It has been a long road toward legal sports betting legislation for the state of Virginia but the day finally arrived last week when Governor Ralph Northam signed off on three bills paving the way for a legal sports betting platform in the state. As it stands, House Bill 896, House Bill 4, and Senate Bill 384 will be enacted July 1 with the Virginia Lottery having until September to draw up its final set of rules. Ideally, hopes in Virginia are that the sports betting platform will be fully operational by the start of the NFL season.
There is still one legislative hurdle to clear. VA HB 4 requires a change to Virginia's Constitution and will need a public vote that will take place in November. That vote addresses the approval of the land-based sportsbook locations in Portsmouth, Richmond, Norfolk, Danville, and Bristol. But as it stands, Virginia is poised to become the second US state to welcome in legal sports betting in 2020.
The Virginia Lottery has been tabbed with drafting up the rules for legal sports betting in the state and will be tasked with overseeing and regulating the platform once it goes live. As of now, there Lottery will support both retail and mobile sportsbooks and will license up to 20 providers.
That makes room for up to 12 mobile and internet sportsbook, five brick-and-mortar casinos and up to three professional sporting venues (if and when one arrives in Virginia) that will be allowed to take bets. Included in that are Martinsville Speedway and Richmond Raceway. Sportsbooks will pay $250,000 for a three-year license and the industry will be taxed at 15%.

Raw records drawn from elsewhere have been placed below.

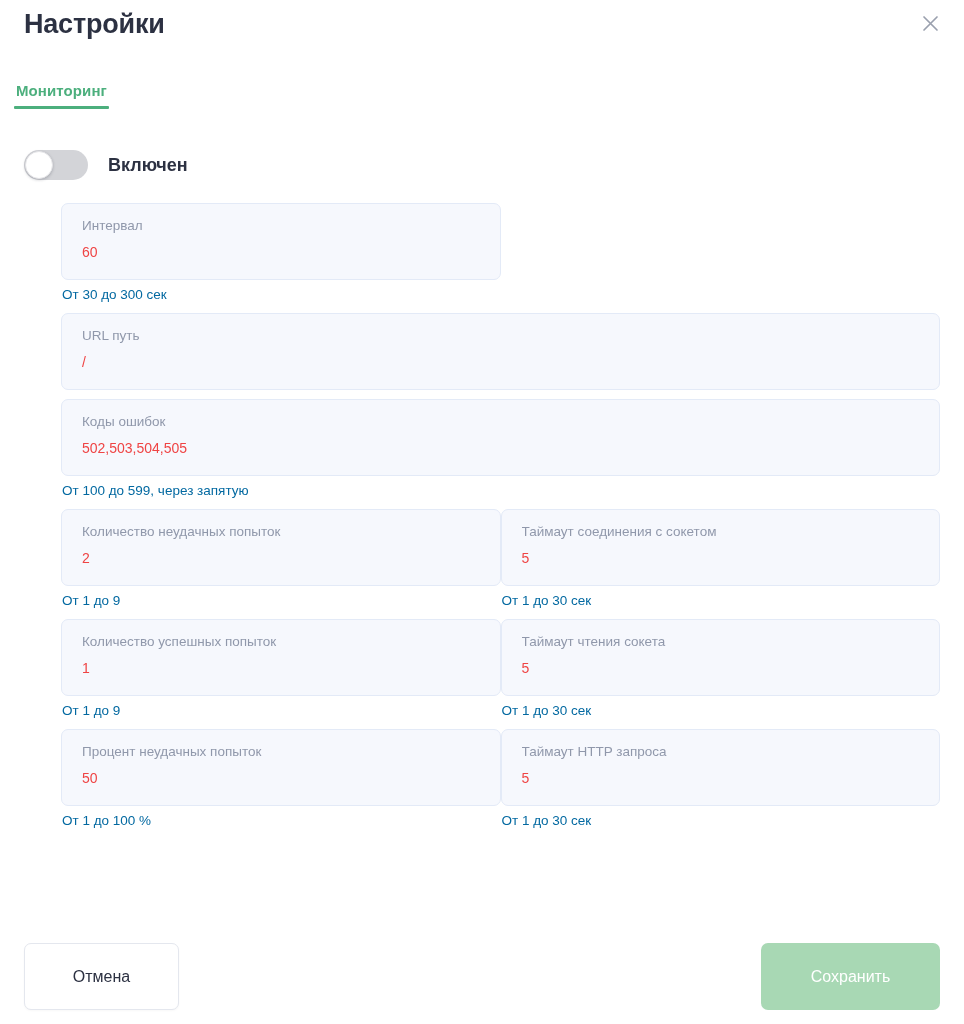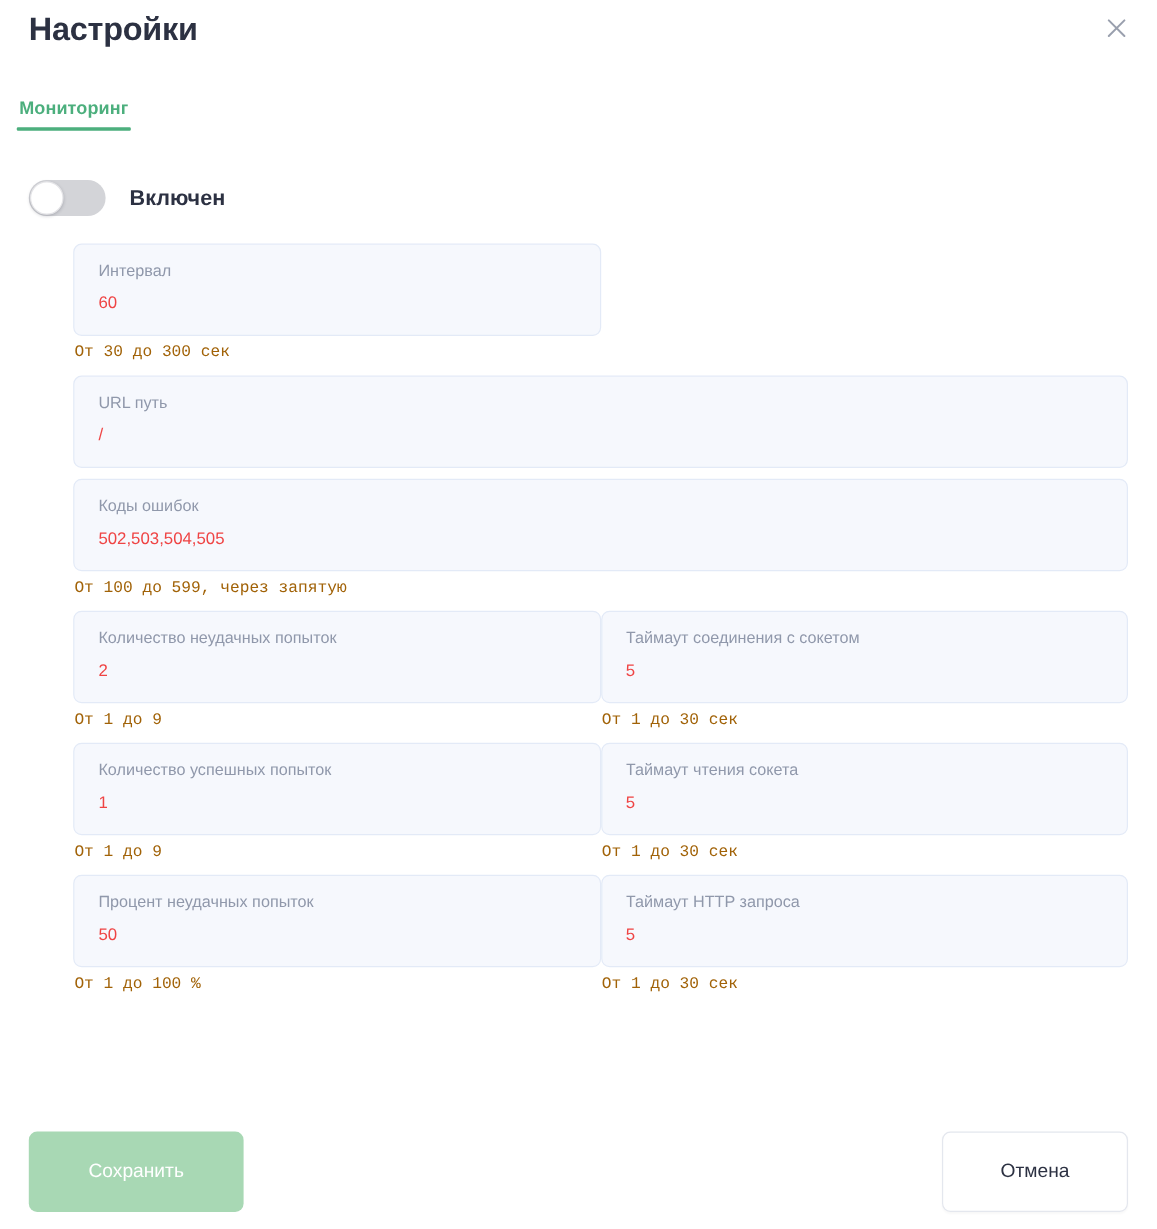--- a/index.html
+++ b/index.html
@@ -166,11 +166,10 @@
   .field-hint {
     display: block;
     font-size: 13.5px;
-    color: #a16207;
+    color: #0369a1;
     line-height: 18px;
     margin: 6px 0 0 0;
     padding-left: 1px;
-    font-family: Liberation Mono, monospace;
   }
 
   

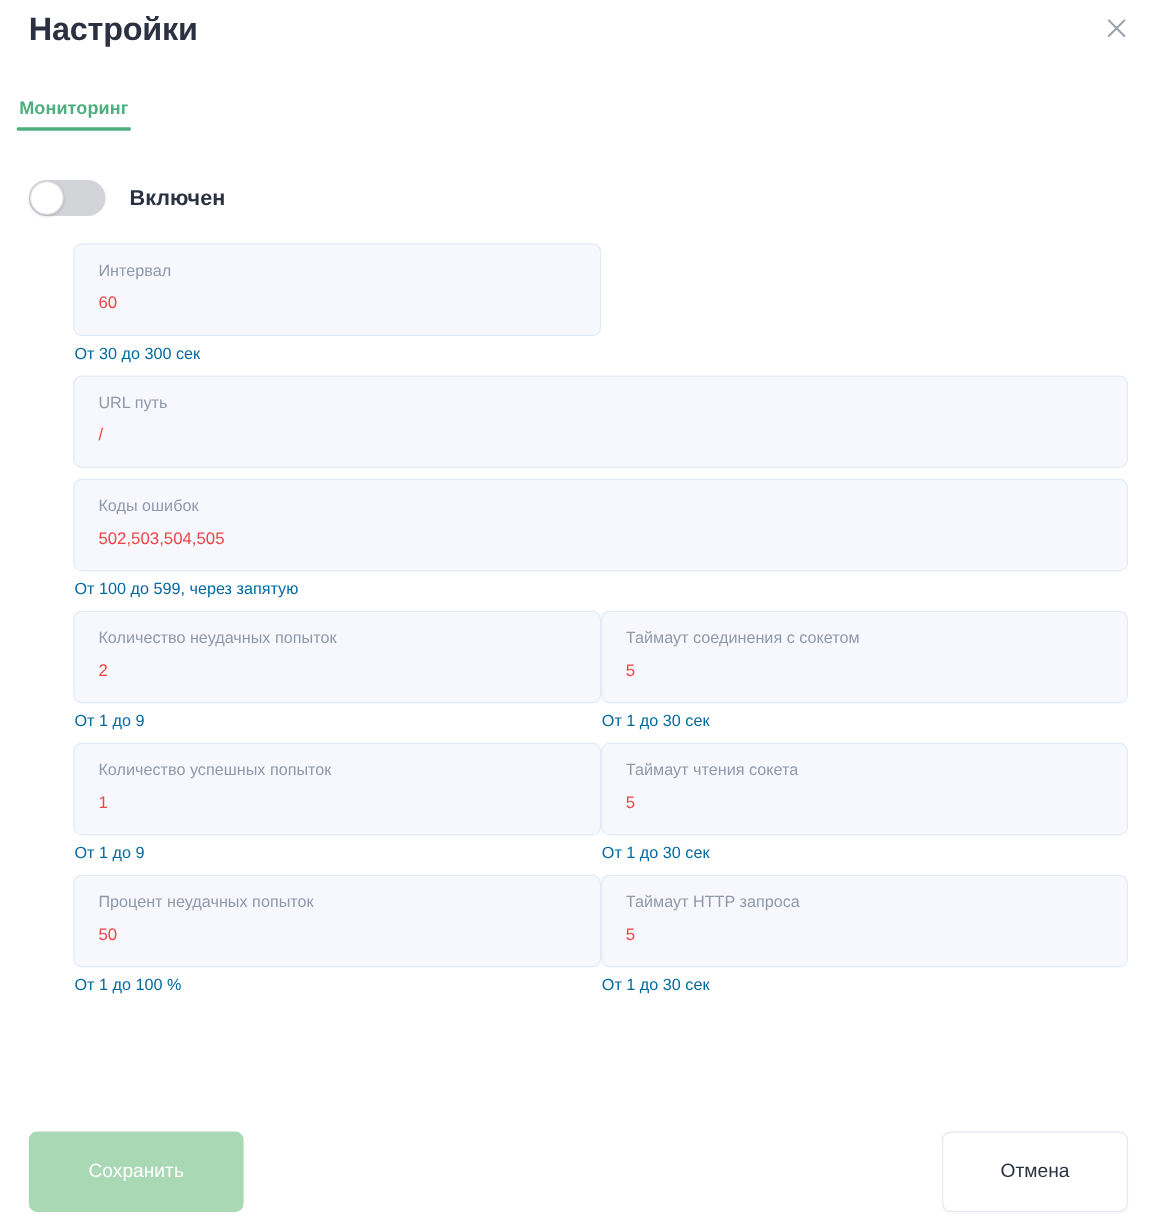--- a/index.html
+++ b/index.html
@@ -319,8 +319,8 @@
   </div>
 
   <div class="footer">
+    <button class="btn btn-cancel">Отмена</button>
     <button class="btn btn-save">Сохранить</button>
-    <button class="btn btn-cancel">Отмена</button>
   </div>
 
 </div>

There will be no betting on in-state colleges and operators in the state will forced to use official league data to settle all in-play betting.
One head-scratching provision
Licensing fees for potential operators has raised a few eyebrows amongst Virginia legislators and those in the sports gambling industry. Governor Ralph Northam, in addition to a $250,000 three-year licensing fee and $200,000 renewal fee has come up with a $50,000 fee for FBI background checks regarding any principal.
A principal in this case is anyone on a casino operators' payroll with a 5% ownership stake in the company that "has the power to vote or cause the vote of five percent or more of the voting securities or other ownership interests of such entity." This could mean that larger sportsbooks, which commonly have a range of people in management positions with more 5% stake, could be forced to pay millions just to have their applications approved.
Sportsbooks operating in Virginia will have to make that money up somewhere, leaving the consumer to absorb the higher holds casinos will be forced to take and robbing bettors of the generous bonus structures that online books have become known for. Simply put, operating a casino in Virginia may become a whole lot less attractive.
Down to the wire
It took some work to get the final legislation before Governor Northam but to legislators’ credit, they managed to do so albeit after an overtime session after a bill was discarded on the last day of the legislative session. Without an extra day, sports betting would not have become legal in the state.
Even at that it wasn't a certainty as the Governor added a few late amendments into the wash.
With the major lifting over with, the way has been paved for Virginians to commence betting on their favorite teams later this year. There is still a little work to do although legislators don’t seem overly concerned about it all getting done. With all of the T’s crossed and I’s dotted, Virginia is expected to bring in nearly $90 million in revenue each year for an economy that could certainly use it right now.